Solar-powered experimental aircraft

The Gossamer Penguin was a solar-powered experimental aircraft created by Paul MacCready's AeroVironment. MacCready had built the Gossamer Condor in 1977 which won the Kremer prize for the first human-powered flight, and the Gossamer Albatross, a similar but larger aircraft. The Gossamer Penguin was developed from the Albatross and used that ultralight design to demonstrate solar flight at testing ground at Minter Field, outside of Shafter, California. The Gossamer Penguin was the third solar-powered aircraft to fly, and the second crewed solar-powered aircraft.

The Penguin was a three-quarter scale version of the Gossamer Albatross II; it had a 71 ft wingspan and a weight, without pilot, of 68 lb. The propeller was driven by an AstroFlight Astro-40 electric motor, powered by a 541 watt solar panel, consisting of 3920 solar cells.

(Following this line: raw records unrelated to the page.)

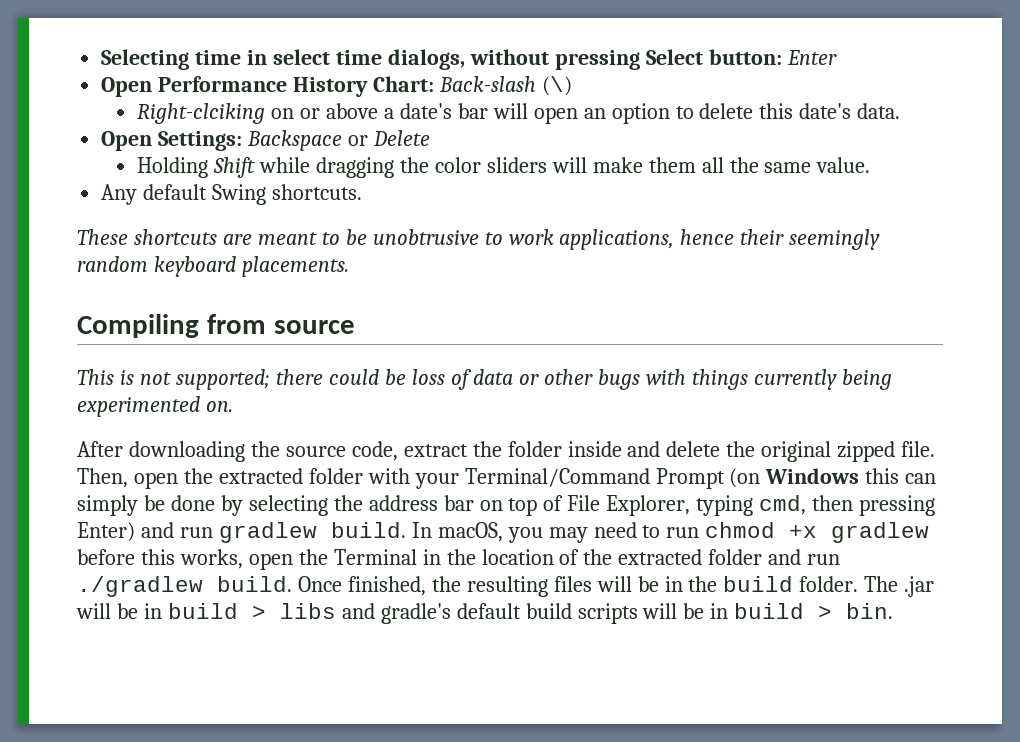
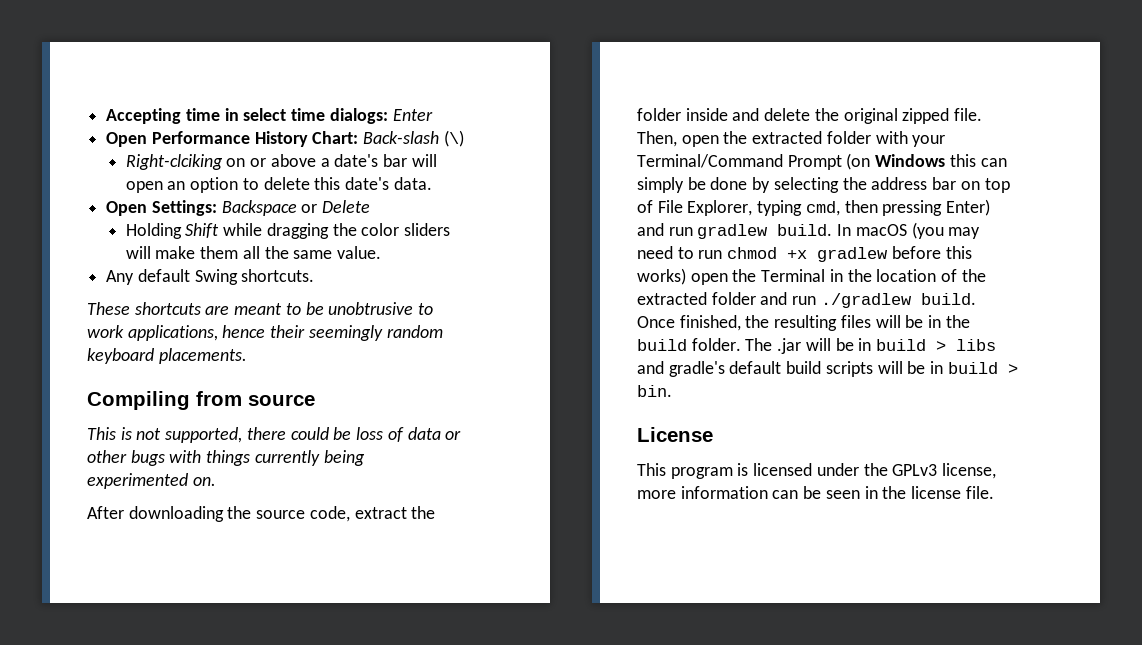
[101,49,190,70] Selecting -> [106,108,182,124] Accepting
[387,49,782,70] dialogs, without pressing Select button: -> [329,108,388,124] dialogs:
[175,369,270,390] supported; -> [165,427,243,443] supported,
[437,522,543,543] macOS, you -> [855,222,944,239] macOS (you
[179,549,243,569] works, -> [637,268,686,285] works)
(894, 611) none -> [637,427,713,442] [637,463,997,479] [637,486,994,499] // License // This program is licensed under the GPLv3 license, more information can be seen in the license file.

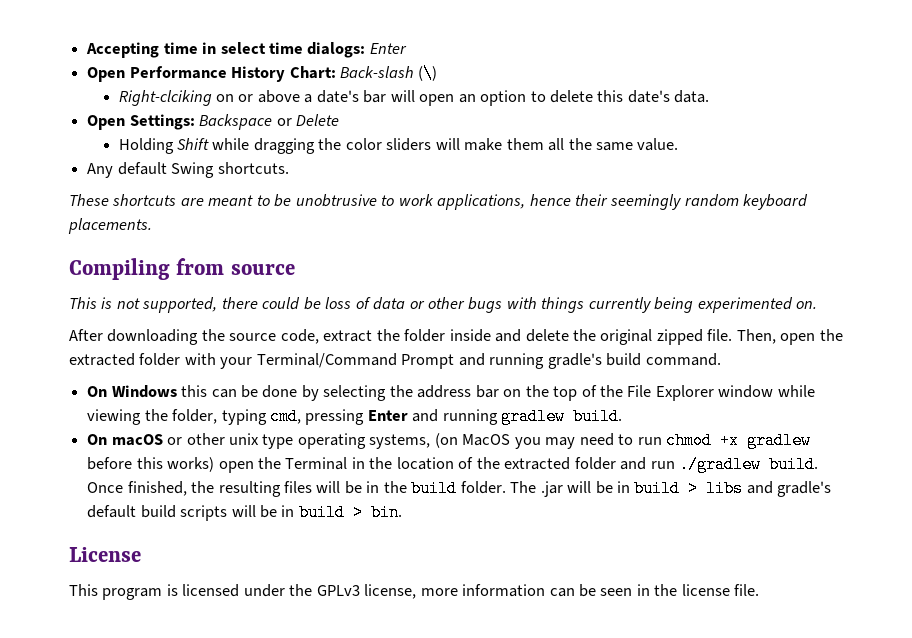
[846,153,871,170] (on -> [458,353,721,369] [87,386,108,397] and running gradle's build command. // On
[637,177,684,193] simply -> (237, 393) none
(980, 185) none -> [525,385,549,397] the
[657,199,991,216] [637,222,944,239] File Explorer, typing cmd, then pressing Enter) and run gradlew build. In macOS (you -> [599,385,815,401] [87,408,623,425] [87,433,541,449] the File Explorer window while viewing the folder, typing cmd, pressing Enter and running gradlew build. // On macOS or other unix type operating systems, (on MacOS you

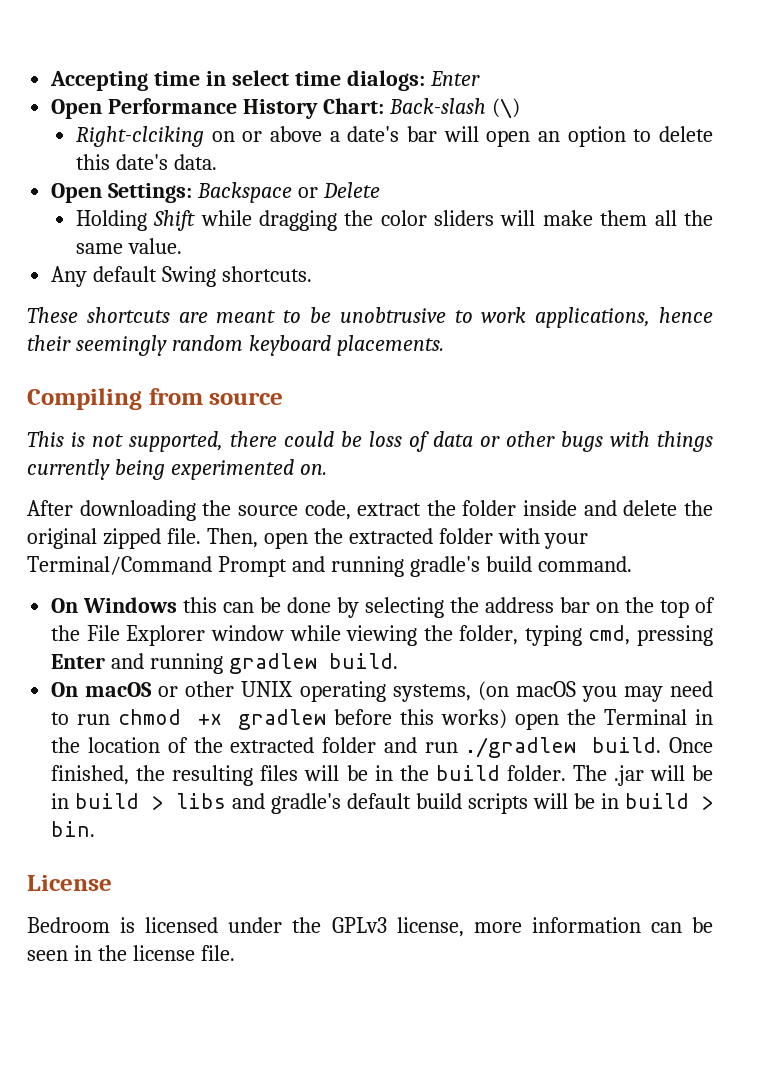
[228,433,294,449] unix type -> [241,681,294,697] UNIX
[462,434,511,446] MacOS -> [515,681,576,697] macOS
[69,584,163,600] This program -> [27,917,110,933] Bedroom

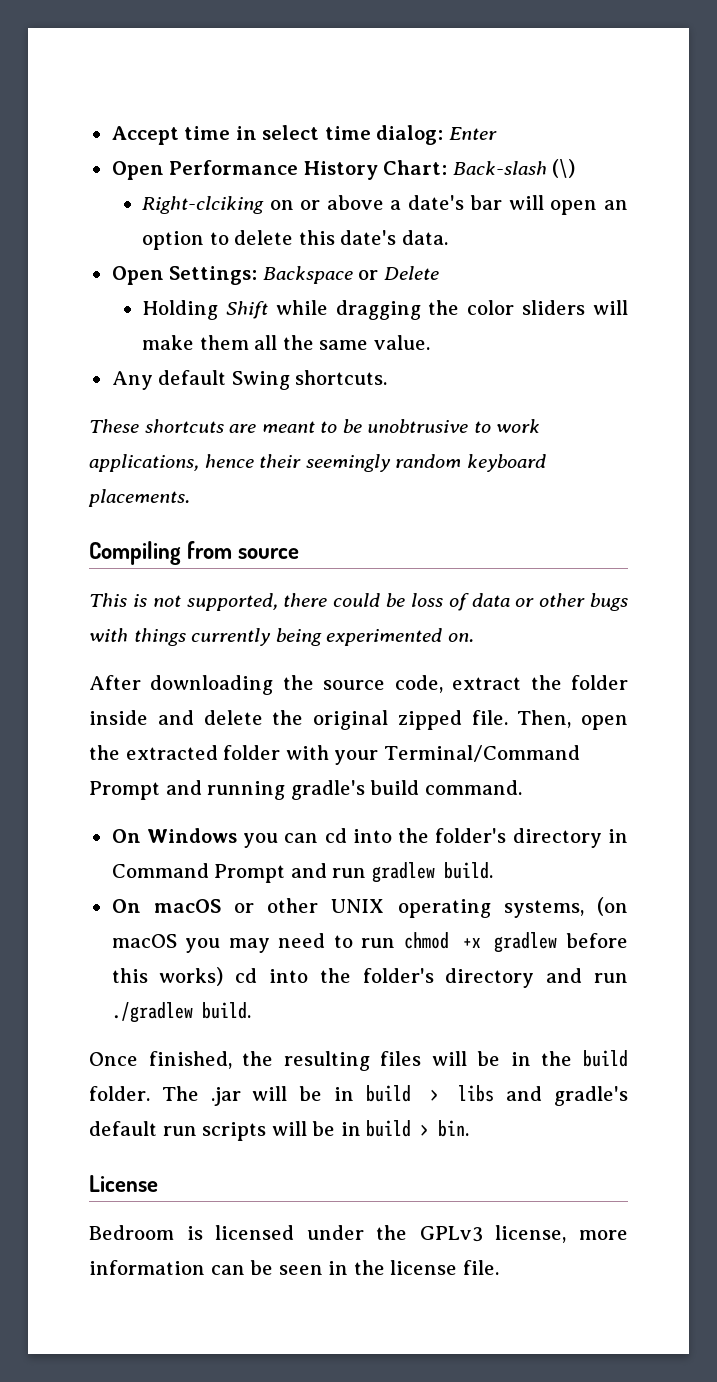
[50,71,149,91] Accepting -> [111,126,179,145] Accept
[346,70,425,91] dialogs: -> [376,125,444,145] dialog:
[183,597,715,618] [51,625,713,646] [51,653,224,674] this can be done by selecting the address bar on the top of the File Explorer window while viewing the folder, typing cmd, pressing Enter and running -> [243,828,629,848] [111,863,367,883] you can cd into the folder's directory in Command Prompt and run
[514,709,713,730] [51,737,377,753] open the Terminal in the location of the extracted folder -> [235,968,535,988] cd into the folder's directory
(662, 745) none -> (251, 1010) //
[415,793,462,809] build -> [162,1126,197,1136] run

Initial test flights were performed using a 28–cell, NiCad battery pack instead of a solar panel. The test pilot for these flights was MacCready's 13-year-old son Marshall, who weighed 80 lb.

The official pilot for the project was Janice Brown, a charter pilot with commercial, instrument, and glider ratings who weighed slightly less than 100 lb. She flew the Penguin approximately 40 times before a 1.95 mi public demonstration flight at NASA's Dryden Flight Research Center on August 7, 1980.